The ecological sins of Leon Trotsky

The organizer of the Red Army, Stalin's greatest rival, was insufficiently green. Does this mean permanent revolution is unsustainable?

Published October 8, 2007 10:34PM (EDT)

Sixty-seven years after his murder, Leon Trotsky's detractors are still swinging their ice axes at his head. If he were alive today, writes Sandy Irvine in the current issue of the Marxist discussion journal What Next?, he would likely be a supporter of genetically modified crops and transgenic animals.

Yes, add this to the list of Trotsky's mistakes -- he missed the ideological boat on ecological sustainability. Just like your average techno-libertarian, he foolishly believed that science would lead humanity to a promised land of abundance for all.

How could he have been so blind?

From "The Prophet Misarmed: Trotsky, Ecology and Sustainability:

It is argued here that Trotsky both reflected and encouraged an even worse tendency amongst the radical Left, namely an almost total myopia about the most significant of all developments in the 20th century, the ecological crisis. It is the most serious, all-embracing challenge of our times. Global overwarming is only one of many symptoms of dangerous planetary disorder. Not only did Trotsky fail to anticipate the most serious failing in the dominant social and economic order, he actually endorsed technologies, lifestyle choices and policy goals that could only serve to increase the unsustainable impact of humankind on the Earth's life-support systems.

This thesis is then elaborated on for almost 20,000 words.

Given the evidence, one must immediately grant that Irvine's basic characterization of Trotsky as unconcerned with ecological issues is correct. As Irvine proves by quoting from "Literature and Revolution," Trotsky was a big believer in the primacy of Man over Nature.
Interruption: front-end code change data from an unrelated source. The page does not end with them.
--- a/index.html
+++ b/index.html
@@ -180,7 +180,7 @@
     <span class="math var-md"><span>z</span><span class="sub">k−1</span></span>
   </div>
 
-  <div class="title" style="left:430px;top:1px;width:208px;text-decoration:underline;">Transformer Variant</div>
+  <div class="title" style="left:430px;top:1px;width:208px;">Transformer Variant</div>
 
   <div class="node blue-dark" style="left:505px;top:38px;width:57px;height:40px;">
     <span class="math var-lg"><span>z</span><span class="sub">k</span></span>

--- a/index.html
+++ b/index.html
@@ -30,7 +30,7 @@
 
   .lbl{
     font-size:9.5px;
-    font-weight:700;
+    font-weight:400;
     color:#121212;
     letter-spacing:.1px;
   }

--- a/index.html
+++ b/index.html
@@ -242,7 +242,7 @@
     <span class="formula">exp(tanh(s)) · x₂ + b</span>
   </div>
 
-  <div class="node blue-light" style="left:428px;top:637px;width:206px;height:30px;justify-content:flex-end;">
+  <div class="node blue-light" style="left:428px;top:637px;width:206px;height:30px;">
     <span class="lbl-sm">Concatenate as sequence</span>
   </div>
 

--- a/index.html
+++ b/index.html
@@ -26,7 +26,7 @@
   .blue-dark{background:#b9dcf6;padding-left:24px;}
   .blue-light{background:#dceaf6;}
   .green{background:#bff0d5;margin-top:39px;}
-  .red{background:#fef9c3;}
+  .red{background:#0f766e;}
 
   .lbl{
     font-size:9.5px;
The present distribution of mountains and rivers, of fields, of meadows, of steppes, of forests, and of seashores, cannot be considered final. Man has already made changes in the map of nature that are not few nor insignificant. But they are mere pupils' practice in comparison with what is coming. Faith merely promises to move mountains; but technology, which takes nothing "on faith," is actually able to cut down mountains and move them. Up to now this was done for industrial purposes (mines) or for railways (tunnels); in the future this will be done on an immeasurably larger scale, according to a general industrial and artistic plan. Man will occupy himself with re-registering mountains and rivers, and will earnestly and repeatedly make improvements in nature. In the end, he will have rebuilt the earth, if not in his own image, at least according to his own taste. We have not the slightest fear that this taste will be bad...
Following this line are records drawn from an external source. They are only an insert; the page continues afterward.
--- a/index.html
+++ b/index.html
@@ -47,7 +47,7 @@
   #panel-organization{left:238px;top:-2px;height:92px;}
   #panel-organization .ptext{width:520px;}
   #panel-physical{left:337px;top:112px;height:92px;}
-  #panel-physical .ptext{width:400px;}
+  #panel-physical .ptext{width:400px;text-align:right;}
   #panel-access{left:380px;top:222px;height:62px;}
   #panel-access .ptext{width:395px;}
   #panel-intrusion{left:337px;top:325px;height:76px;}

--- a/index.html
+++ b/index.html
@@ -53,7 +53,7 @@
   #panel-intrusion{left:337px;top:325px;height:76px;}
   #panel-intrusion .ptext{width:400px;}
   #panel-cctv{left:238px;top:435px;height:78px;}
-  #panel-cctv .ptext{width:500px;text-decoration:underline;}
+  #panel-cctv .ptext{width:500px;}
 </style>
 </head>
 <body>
Would Trotsky care to revise that last sentence if alive today and able to witness the wonders of, say, modern Las Vegas, a city that Irvine describes as blending "gross vulgarity with extreme unsustainability"? We'll never know. But Trotsky's failings of ecological correctness are not Irvine's real concern. Trotsky believed capitalism was oppressing the proletariat. Irvine believes capitalism is destroying the ecosystem. So, in that sense, the two are part of a united front. Capitalism must go! But for those on the right who believe that radical greens are just communists by another name, a closer reading of Irvine's argument might be in order. Because Trotsky did believe in a future of material prosperity for everyone. To which Irvine says bunk.

In short: Trotsky's dream of universal affluence for all is an infantile disorder.
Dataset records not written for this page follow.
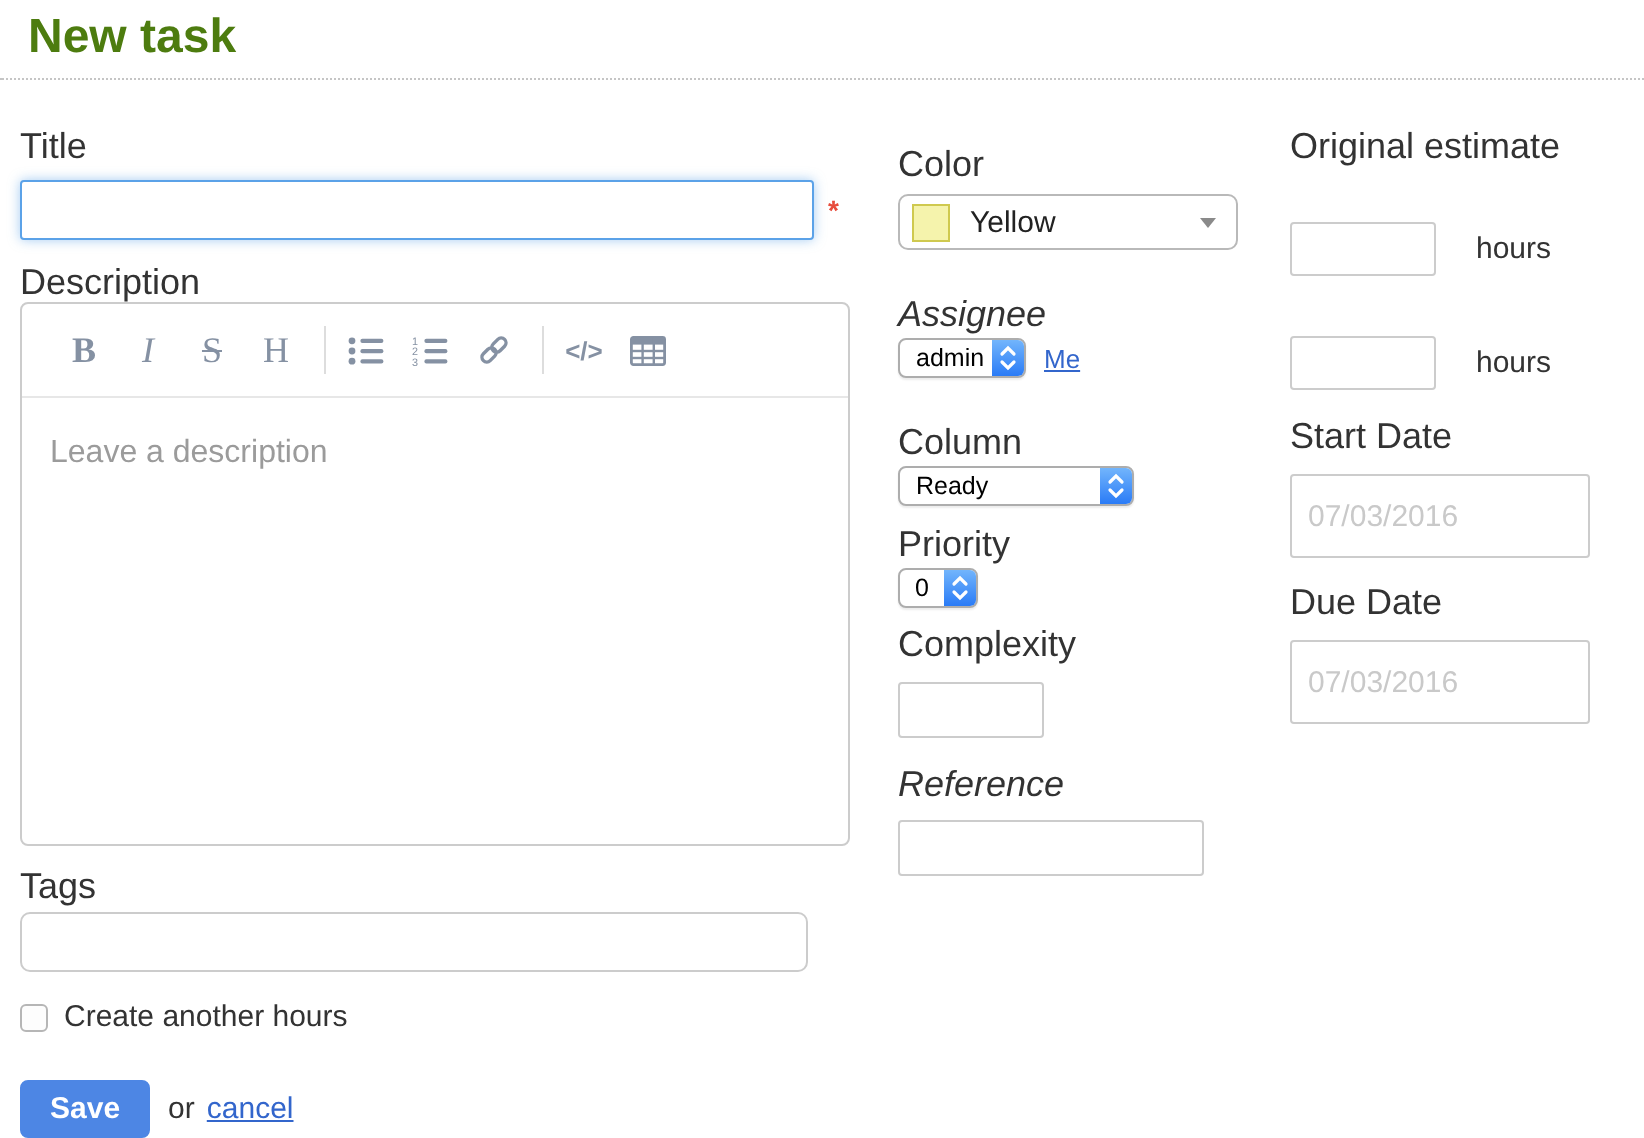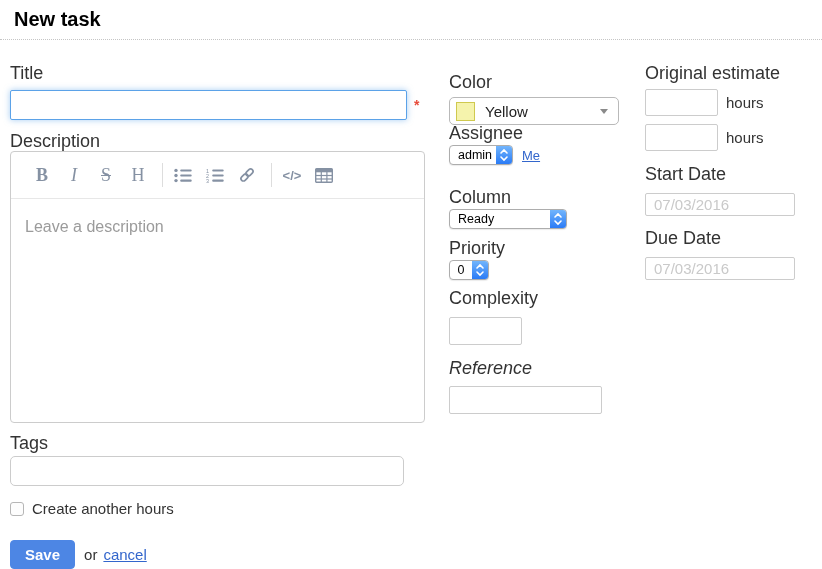--- a/index.html
+++ b/index.html
@@ -17,7 +17,7 @@
     border-bottom: 1px dotted #c5c5c5;
   }
   .page-header h1 {
-    margin: 0; font-size: 20px; font-weight: bold; color: #000000; line-height: 20px;
+    margin: 0; font-size: 24px; font-weight: bold; color: #4d7c0f; line-height: 20px;
   }
 
   

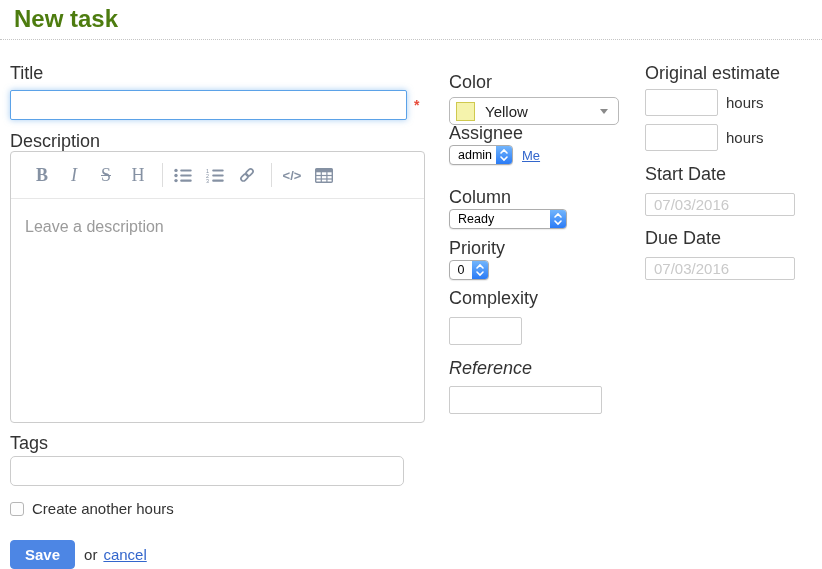--- a/index.html
+++ b/index.html
@@ -135,7 +135,7 @@
   }
 
   
-  .hours-row { display: flex; align-items: center; margin-top: 8px; }
+  .hours-row { display: flex; align-items: center; margin-top: 30px; gap: 12px; }
   .input-hours {
     width: 73px; height: 27px; border: 1px solid #ccc; border-radius: 2px;
     font-size: 15px; padding: 0 6px; outline: none; color: #333;

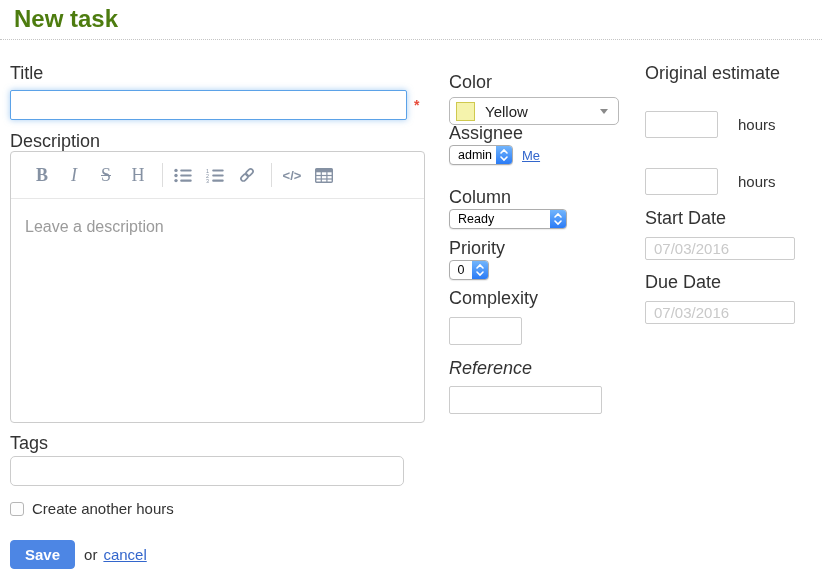--- a/index.html
+++ b/index.html
@@ -99,7 +99,7 @@
     border-top: 5px solid #8a8a8a;
   }
 
-  .fld-assignee-label { margin-top: 0; }
+  .fld-assignee-label { margin-top: 24px; font-style: italic; }
   .assignee-row { display: flex; align-items: center; margin-top: 4px; }
   .mac-select {
     display: inline-flex; align-items: stretch; height: 20px;

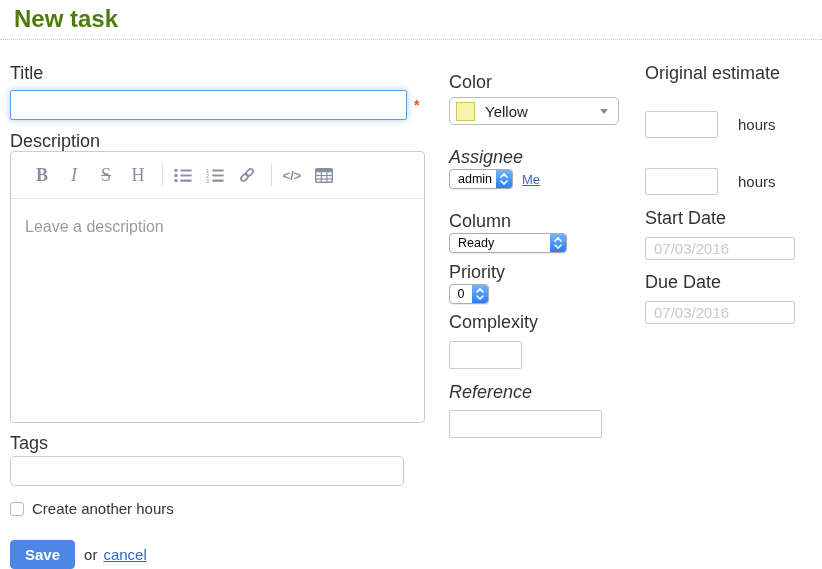--- a/index.html
+++ b/index.html
@@ -145,7 +145,7 @@
   .fld-startdate-label { margin-top: 15px; }
   .fld-duedate-label   { margin-top: 14px; }
   .input-date {
-    margin-top: 11px; width: 150px; height: 23px; border: 1px solid #ccc;
+    margin-top: 11px; width: 150px; height: 42px; border: 1px solid #ccc;
     border-radius: 2px; font-size: 15px; padding: 0 8px; outline: none; color: #333;
   }
   .input-date::placeholder { color: #c9c9c9; opacity: 1; }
Irvine's real agenda is to lay out the familiar "limits to growth" argument that holds that endless economic expansion, whether driven by capitalist "free" markets or communist five-year plans, is ecologically unsustainable. Humanity is in the process of a population "overshoot" in which it has already vastly exceeded the carrying capacity of the planet. As a consequence, the numbers of humans on the planet must be reduced, and everyone living will have to be satisfied with less rather than more. Technology cannot and will not save us. Oh, and it would be best if we all stopped eating meat.

This may well all be true. But it seems to me that if Trotsky were alive today, he would more likely be making a similar argument than singing the praises of Monsanto. In other words, he might just be a green fellow traveler who, like Irvine, decides that "the deepest anti-capitalist argument and the biggest one in favor of some form of planned economy" is precisely the fact that "biogeophysical limits to growth" ensure that "capitalism is an inherently unsustainable form of economic organization."

But that's idle speculation. The real question raised -- and not at all answered -- by Irvine's essay is, supposing that eco-suicide does loom for humanity, how practically does one go about avoiding it? Because, as a Marxist rebuttal to Irvine also published in What Next? argues, it's difficult to imagine a popular movement winning electoral success in any of the world's current working democracies while running on a platform of forced sterilization; a ban on pork, beef and chicken consumption; and the denial of the right to drive. The populations of China and India, just for starters, are not going to be easily dissuaded from reaching for the standard of living enjoyed in the United States and Europe.

Sometimes, the impossible is the only way forward. As has been noted in How the World Works numerous times before, affluent societies experience slower -- or even negative -- population growth than do poor societies. Which raises the very real possibility that Trotsky's dream -- universal affluence for all -- is a prerequisite for achieving sustainability on this planet.